O nome do projeto, Project Sunrise, remete às missões “Double Sunrise” da Segunda Guerra Mundial, quando hidroaviões Catalina da Qantas realizavam voos de longa duração entre Perth e o Ceilão (atual Sri Lanka), permitindo que a tripulação e os passageiros vissem o sol nascer duas vezes durante a jornada.
A quantidade de nasceres e pores do sol que os passageiros poderão observar ao longo do voo não é um número fixo, pois depende do horário de partida e da trajetória do voo. Em voos de pesquisa realizados em 2019, foram registrados dois amanheceres em um trecho semelhante. Geralmente, os passageiros em uma viagem de cerca de 22 horas atravessam pelo menos um ciclo completo de dia e noite, o que aumenta a chance de testemunhar dois nasceres do sol, dependendo da programação do voo.
O preparo da tripulação é um dos pilares do Project Sunrise. Entre 2019 e 2020, a Qantas operou voos de pesquisa diretos de Nova York e Londres para Sydney, com cientistas do Charles Perkins Centre (Universidade de Sydney) e da Universidade Monash a bordo. Os pilotos foram monitorados com eletroencefalogramas (EEG), e amostras de melatonina foram coletadas para mapear o relógio biológico e determinar os melhores períodos de descanso durante os voos.
Os dados coletados foram apresentados à Civil Aviation Safety Authority (CASA) da Austrália, que precisa certificar que os tripulantes estão aptos a realizar jornadas de até 22 horas com segurança. As aeronaves do Project Sunrise contarão com compartimentos de descanso exclusivos para pilotos e comissários, separados da cabine principal, e escalas estruturadas para períodos de sono controlado.
Em relação ao conforto dos passageiros, a estratégia da Qantas foca no bem-estar e na redução dos efeitos do jet lag. A configuração interna do Airbus A350-1000ULR terá apenas 238 assentos, a menor densidade entre todos os A350-1000 em operação no mundo, distribuídos em quatro classes: seis suítes na First, 52 na Business, 40 na Premium Economy e 140 na Economy, com 42 assentos classificados como Economy Plus, que oferecem mais espaço. Mais de 40% dos assentos são em cabines premium.
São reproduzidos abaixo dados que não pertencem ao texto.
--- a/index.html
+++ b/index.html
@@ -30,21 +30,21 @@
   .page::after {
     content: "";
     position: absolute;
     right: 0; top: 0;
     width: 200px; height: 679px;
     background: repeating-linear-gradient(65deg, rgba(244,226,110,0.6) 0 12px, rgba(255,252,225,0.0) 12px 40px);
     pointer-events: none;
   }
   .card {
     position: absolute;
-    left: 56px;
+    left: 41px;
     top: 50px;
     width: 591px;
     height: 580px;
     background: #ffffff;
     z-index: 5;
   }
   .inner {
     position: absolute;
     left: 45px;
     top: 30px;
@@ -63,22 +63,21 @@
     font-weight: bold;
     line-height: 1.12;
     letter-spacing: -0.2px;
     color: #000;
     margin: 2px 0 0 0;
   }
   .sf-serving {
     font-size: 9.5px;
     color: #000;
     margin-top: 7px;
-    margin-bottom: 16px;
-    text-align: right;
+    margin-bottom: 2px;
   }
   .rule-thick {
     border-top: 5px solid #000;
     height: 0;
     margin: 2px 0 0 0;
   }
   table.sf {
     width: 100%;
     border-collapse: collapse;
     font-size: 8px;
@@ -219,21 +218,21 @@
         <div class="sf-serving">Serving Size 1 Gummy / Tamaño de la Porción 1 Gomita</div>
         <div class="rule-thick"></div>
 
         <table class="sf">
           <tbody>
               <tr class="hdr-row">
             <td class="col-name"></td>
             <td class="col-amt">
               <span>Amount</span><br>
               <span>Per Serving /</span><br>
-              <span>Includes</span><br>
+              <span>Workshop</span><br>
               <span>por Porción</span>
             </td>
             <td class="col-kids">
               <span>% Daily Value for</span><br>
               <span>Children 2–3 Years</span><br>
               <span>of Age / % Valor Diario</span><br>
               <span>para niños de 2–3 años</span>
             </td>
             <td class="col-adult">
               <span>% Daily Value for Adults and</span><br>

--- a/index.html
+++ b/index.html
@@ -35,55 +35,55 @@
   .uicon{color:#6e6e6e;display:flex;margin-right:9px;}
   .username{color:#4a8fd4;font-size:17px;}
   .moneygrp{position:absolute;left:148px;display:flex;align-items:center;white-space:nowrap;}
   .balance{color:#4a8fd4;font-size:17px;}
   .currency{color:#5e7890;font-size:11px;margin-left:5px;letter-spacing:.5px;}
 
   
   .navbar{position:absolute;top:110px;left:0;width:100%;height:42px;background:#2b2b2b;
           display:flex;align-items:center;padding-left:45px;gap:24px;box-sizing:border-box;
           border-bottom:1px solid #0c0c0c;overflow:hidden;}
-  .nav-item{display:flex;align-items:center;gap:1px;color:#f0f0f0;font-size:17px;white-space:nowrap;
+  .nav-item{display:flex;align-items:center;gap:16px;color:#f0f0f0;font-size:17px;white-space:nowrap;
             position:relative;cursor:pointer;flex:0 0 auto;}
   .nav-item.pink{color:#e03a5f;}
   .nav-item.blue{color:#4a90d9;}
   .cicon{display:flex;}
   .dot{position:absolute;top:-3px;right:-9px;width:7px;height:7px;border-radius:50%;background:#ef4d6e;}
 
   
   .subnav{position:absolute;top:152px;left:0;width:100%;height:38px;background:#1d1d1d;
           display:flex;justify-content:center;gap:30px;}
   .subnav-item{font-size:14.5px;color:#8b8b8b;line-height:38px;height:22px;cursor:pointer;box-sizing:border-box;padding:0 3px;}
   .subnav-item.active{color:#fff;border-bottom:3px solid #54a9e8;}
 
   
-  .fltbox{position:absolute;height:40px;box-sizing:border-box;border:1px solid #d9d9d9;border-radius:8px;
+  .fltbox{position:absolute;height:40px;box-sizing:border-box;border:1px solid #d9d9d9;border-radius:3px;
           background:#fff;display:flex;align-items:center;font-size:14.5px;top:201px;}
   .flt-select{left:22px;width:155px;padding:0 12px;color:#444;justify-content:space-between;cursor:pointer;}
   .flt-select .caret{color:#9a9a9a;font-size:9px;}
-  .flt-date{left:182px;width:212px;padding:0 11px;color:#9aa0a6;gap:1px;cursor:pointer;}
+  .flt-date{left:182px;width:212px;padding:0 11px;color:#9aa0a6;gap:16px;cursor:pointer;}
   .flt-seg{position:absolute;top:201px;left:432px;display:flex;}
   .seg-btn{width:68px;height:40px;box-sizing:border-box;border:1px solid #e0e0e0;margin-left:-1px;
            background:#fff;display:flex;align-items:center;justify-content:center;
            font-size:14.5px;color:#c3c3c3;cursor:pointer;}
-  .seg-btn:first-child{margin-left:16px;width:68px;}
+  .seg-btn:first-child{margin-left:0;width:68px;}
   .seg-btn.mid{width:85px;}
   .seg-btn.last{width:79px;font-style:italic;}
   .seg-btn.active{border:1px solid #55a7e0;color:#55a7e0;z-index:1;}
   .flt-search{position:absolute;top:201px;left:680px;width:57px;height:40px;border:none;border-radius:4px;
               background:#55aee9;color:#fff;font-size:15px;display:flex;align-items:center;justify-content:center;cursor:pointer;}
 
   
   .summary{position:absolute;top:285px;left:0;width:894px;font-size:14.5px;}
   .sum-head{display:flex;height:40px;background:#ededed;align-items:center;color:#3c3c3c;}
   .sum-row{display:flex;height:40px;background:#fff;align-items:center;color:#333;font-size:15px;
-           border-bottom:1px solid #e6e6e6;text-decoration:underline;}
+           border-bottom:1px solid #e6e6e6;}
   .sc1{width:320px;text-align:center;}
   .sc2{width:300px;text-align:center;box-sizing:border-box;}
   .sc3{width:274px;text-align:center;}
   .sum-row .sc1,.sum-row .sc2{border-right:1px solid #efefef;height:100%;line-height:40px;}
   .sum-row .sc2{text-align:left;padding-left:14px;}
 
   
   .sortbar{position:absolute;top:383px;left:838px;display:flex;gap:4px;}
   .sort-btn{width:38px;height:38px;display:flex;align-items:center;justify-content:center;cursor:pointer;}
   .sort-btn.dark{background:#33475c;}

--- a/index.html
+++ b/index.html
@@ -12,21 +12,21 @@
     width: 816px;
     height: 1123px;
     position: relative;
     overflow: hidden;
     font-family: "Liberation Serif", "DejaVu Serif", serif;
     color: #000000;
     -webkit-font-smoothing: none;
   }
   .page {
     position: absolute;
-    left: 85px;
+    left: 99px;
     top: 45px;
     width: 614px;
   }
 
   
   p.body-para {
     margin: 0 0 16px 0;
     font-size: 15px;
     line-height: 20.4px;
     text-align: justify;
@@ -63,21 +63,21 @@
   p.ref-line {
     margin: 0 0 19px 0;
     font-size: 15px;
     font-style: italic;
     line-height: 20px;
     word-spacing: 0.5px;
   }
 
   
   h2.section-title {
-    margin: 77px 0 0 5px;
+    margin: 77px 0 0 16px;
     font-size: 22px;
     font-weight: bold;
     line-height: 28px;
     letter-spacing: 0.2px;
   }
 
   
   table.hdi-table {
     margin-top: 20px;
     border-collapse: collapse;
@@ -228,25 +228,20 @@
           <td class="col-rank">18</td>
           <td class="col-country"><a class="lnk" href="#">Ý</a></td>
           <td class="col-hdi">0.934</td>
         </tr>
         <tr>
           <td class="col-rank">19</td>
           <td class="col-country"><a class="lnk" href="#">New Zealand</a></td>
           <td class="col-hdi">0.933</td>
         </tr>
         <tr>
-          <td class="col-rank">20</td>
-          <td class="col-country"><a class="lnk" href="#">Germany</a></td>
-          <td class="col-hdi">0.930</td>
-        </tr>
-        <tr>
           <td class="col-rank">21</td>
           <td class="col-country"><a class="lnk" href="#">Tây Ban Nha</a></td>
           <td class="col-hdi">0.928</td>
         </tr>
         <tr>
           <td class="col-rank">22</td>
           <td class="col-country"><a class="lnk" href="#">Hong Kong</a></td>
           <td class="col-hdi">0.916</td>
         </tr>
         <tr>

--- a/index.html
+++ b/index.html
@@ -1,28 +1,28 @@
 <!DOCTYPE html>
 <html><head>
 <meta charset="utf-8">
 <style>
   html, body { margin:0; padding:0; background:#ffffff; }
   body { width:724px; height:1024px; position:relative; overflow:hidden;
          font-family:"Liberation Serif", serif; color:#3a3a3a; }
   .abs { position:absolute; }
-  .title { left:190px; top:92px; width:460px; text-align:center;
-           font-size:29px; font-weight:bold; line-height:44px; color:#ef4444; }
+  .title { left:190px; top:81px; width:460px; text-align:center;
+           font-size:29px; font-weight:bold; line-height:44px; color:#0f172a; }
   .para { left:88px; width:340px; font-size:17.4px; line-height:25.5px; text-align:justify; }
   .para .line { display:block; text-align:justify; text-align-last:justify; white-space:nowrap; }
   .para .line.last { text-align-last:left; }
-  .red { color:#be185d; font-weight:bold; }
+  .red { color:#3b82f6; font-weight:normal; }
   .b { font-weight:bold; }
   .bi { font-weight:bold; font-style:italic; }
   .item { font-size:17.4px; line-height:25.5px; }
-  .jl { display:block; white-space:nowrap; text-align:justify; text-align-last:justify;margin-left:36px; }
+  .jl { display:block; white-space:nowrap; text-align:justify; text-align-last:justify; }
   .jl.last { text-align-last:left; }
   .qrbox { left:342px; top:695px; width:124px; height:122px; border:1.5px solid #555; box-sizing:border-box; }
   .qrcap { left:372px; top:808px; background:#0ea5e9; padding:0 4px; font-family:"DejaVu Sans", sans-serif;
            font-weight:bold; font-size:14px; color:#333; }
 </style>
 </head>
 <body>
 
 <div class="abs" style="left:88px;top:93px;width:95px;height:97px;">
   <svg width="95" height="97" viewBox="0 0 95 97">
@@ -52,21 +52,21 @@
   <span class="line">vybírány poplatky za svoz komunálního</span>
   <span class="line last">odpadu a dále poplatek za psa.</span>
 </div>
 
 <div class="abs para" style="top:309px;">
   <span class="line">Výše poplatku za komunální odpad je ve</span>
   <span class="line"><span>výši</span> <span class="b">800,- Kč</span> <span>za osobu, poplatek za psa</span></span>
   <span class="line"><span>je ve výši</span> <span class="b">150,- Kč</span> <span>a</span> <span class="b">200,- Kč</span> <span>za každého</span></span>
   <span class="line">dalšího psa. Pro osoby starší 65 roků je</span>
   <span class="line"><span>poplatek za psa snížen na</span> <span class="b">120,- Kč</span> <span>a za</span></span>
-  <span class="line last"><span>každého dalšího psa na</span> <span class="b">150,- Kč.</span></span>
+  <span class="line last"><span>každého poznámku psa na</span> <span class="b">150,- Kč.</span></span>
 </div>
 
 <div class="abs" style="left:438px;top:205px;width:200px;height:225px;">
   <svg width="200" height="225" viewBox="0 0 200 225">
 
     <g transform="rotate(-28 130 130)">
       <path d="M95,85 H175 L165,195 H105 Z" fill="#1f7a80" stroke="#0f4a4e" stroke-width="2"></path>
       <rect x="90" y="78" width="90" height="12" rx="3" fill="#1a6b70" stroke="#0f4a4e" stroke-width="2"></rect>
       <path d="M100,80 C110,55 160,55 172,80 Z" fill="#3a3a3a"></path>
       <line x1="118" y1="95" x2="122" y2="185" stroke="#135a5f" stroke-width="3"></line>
Além disso, a aeronave contará com uma ‘Wellbeing Zone’, uma área destinada ao alongamento e hidratação, e 12 cenários de iluminação que simulam o amanhecer e o entardecer, ajudando o corpo a se adaptar ao novo fuso horário. O serviço de refeições será programado de acordo com o relógio biológico dos passageiros. Este conjunto de inovações foi desenvolvido ao longo de cerca de uma década, em parceria com o Charles Perkins Centre e o escritório de design Caon Design.
A entrega do primeiro avião foi adiada de 2026 para abril de 2027, devido a atrasos causados pela pandemia, problemas na cadeia de fornecimento da Airbus e a necessidade de redesenhar o sistema de combustível após questionamentos regulatórios. A Qantas estima que a operação do voo poderá gerar mais de 400 milhões de dólares australianos em receitas anuais e já indicou que as tarifas devem ser cerca de 20% superiores em comparação com as opções que incluem uma escala, especialmente nas classes superiores, embora os preços oficiais ainda não tenham sido divulgados.